**** SUPPLIED INFORMATION ****
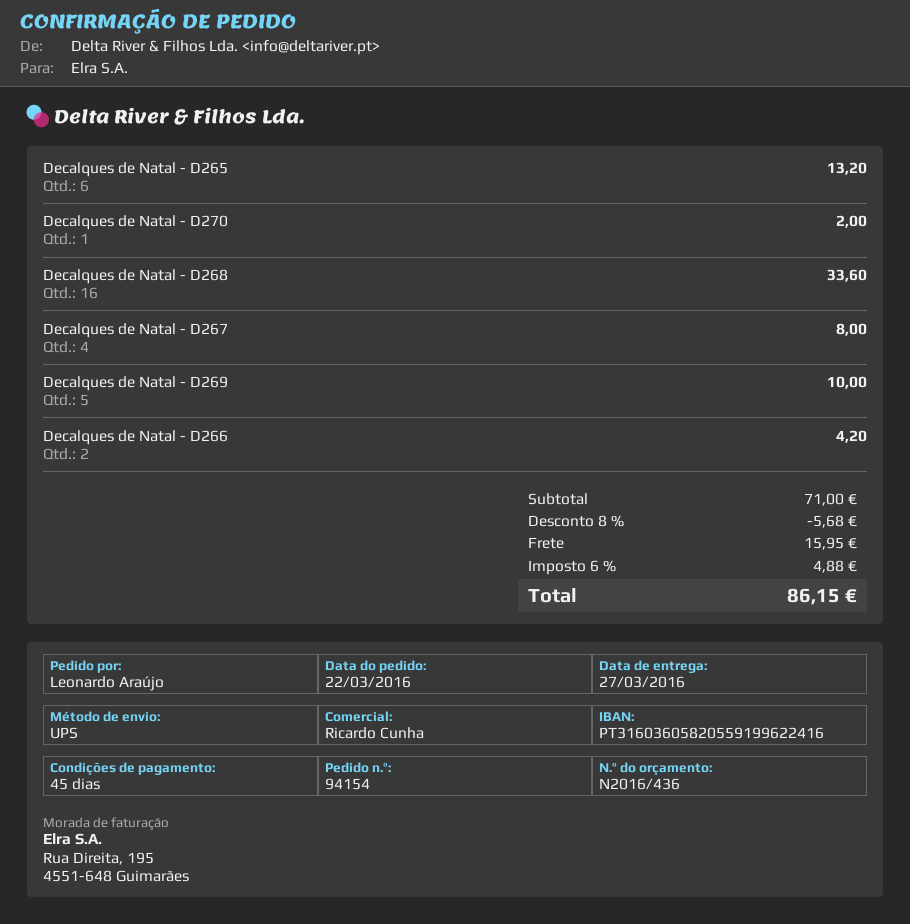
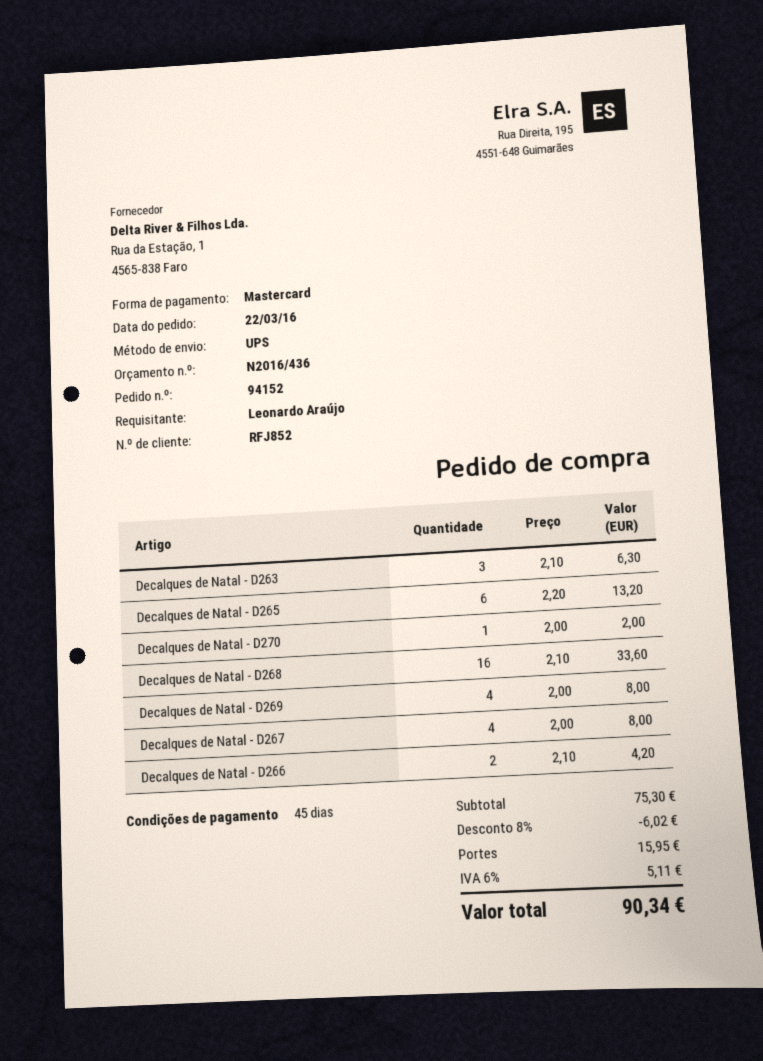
order number: 94154 -> 94152
Decalques de Natal - D269: 5 for 10.00 -> 4 for 8.00
Decalques de Natal - D263: none -> 3 for 6.30
subtotal: 71.00 -> 75.30
discount: 8% = 5.68 -> 8% = 6.02
tax: 6% = 4.88 -> 6% = 5.11
total: 86.15 -> 90.34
****
WORK ITEM
Return each line above where the word "Decalques" shows up.

REPLY TO THE TASK
Decalques de Natal - D269: 5 for 10.00 -> 4 for 8.00
Decalques de Natal - D263: none -> 3 for 6.30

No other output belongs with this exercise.